**Assignment**. In the data below, the answer is the run of lines from the line containing "margin: 0 4px;" through the line containing "width: 0; height: 0;", both included; print it exactly and nothing else.
········
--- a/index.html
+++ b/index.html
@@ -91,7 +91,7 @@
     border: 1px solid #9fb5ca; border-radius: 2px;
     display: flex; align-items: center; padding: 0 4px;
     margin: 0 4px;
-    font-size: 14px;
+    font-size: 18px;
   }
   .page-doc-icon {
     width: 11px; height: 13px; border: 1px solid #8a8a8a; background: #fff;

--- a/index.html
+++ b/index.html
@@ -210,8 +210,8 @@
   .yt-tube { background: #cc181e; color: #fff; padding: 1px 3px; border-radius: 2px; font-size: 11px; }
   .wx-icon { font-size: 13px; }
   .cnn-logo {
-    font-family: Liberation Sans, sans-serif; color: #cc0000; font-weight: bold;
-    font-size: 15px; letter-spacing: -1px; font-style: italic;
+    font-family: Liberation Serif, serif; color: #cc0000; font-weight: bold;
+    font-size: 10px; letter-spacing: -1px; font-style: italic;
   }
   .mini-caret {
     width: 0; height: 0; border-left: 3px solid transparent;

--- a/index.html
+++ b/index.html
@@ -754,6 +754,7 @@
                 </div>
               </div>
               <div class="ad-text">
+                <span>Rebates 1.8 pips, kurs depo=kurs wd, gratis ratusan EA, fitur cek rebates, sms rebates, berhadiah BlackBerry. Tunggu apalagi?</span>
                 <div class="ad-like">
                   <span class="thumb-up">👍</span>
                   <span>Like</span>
········
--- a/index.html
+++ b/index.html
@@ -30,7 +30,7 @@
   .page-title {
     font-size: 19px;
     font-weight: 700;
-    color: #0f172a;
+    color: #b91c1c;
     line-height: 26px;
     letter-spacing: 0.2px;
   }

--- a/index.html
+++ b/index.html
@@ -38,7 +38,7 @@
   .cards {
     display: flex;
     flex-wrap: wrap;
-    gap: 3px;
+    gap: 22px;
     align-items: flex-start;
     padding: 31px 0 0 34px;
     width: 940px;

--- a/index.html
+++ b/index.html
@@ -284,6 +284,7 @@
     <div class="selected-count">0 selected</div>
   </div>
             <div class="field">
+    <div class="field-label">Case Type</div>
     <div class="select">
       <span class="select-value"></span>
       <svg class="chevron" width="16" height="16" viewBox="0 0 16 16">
········
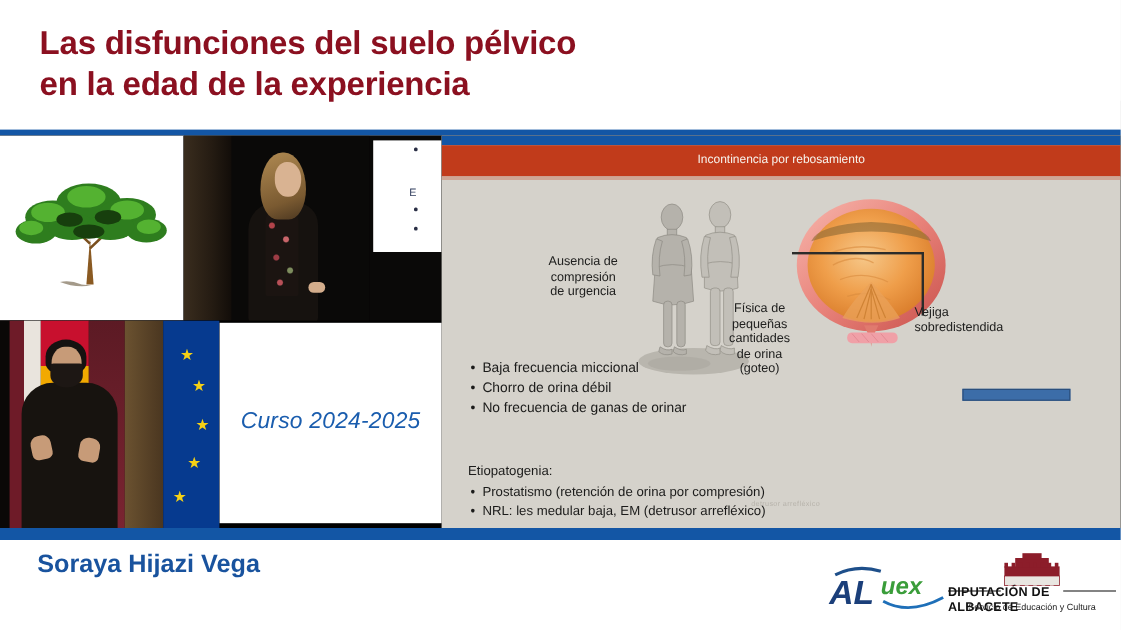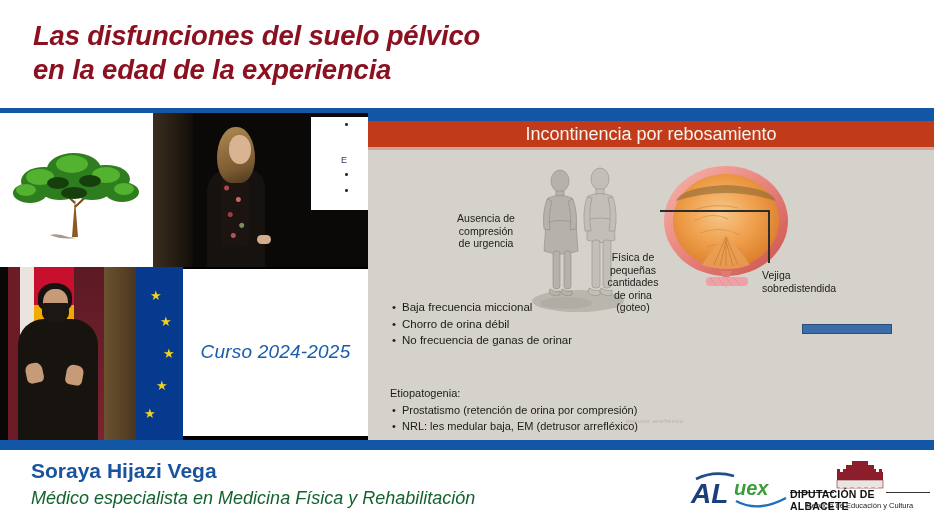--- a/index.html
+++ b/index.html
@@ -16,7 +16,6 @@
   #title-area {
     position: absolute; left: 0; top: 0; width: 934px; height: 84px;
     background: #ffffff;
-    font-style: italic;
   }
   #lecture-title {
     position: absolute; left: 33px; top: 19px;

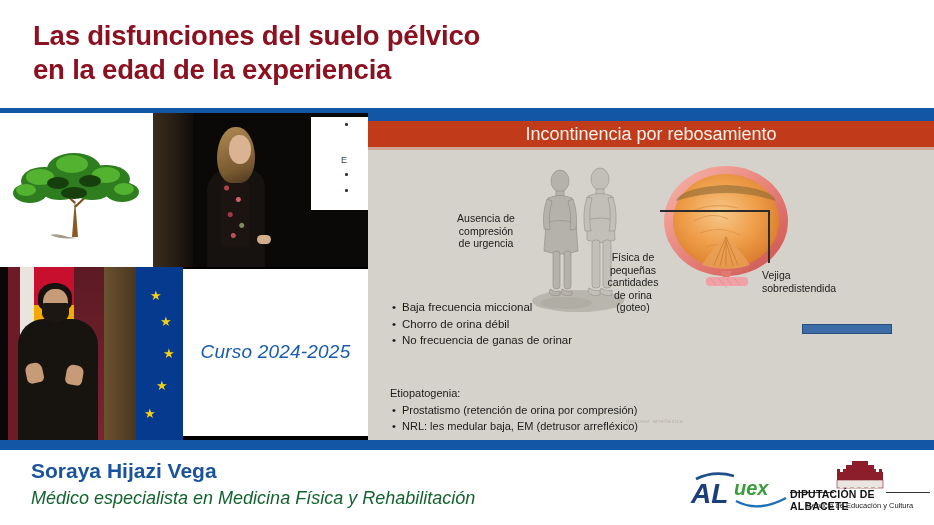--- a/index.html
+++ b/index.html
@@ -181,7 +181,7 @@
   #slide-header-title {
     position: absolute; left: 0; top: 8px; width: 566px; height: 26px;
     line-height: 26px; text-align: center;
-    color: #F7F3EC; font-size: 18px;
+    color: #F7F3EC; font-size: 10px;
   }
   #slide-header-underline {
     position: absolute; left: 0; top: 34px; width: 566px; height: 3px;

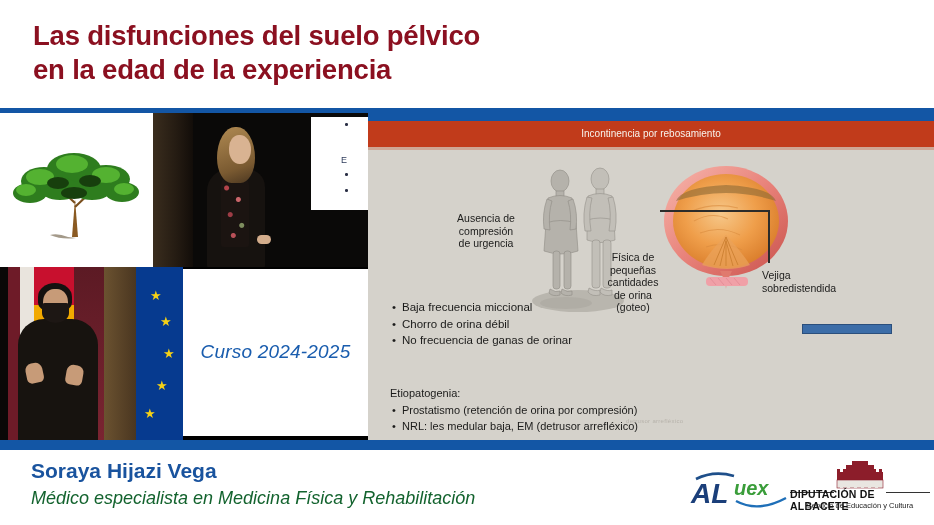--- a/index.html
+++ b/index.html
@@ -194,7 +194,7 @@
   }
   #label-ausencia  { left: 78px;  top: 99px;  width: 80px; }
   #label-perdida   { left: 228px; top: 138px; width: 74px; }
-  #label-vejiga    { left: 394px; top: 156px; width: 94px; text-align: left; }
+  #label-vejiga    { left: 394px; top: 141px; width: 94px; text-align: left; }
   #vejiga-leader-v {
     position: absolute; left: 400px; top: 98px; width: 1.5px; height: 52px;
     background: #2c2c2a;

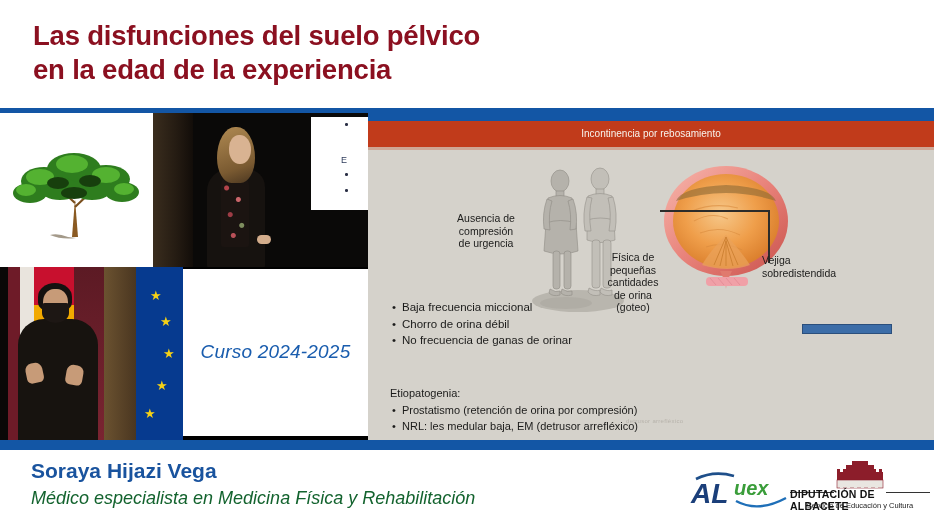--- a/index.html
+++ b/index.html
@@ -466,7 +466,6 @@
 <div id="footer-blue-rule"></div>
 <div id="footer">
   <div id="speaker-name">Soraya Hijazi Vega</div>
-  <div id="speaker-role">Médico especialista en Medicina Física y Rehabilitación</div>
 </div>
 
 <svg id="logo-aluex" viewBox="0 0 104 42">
········
**Answer box**.
     margin: 0 4px;
-    font-size: 14px;
+    font-size: 18px;
   }
   .page-doc-icon {
     width: 11px; height: 13px; border: 1px solid #8a8a8a; background: #fff;

--- a/index.html
+++ b/index.html
@@ -210,8 +210,8 @@
   .yt-tube { background: #cc181e; color: #fff; padding: 1px 3px; border-radius: 2px; font-size: 11px; }
   .wx-icon { font-size: 13px; }
   .cnn-logo {
-    font-family: Liberation Sans, sans-serif; color: #cc0000; font-weight: bold;
-    font-size: 15px; letter-spacing: -1px; font-style: italic;
+    font-family: Liberation Serif, serif; color: #cc0000; font-weight: bold;
+    font-size: 10px; letter-spacing: -1px; font-style: italic;
   }
   .mini-caret {
     width: 0; height: 0; border-left: 3px solid transparent;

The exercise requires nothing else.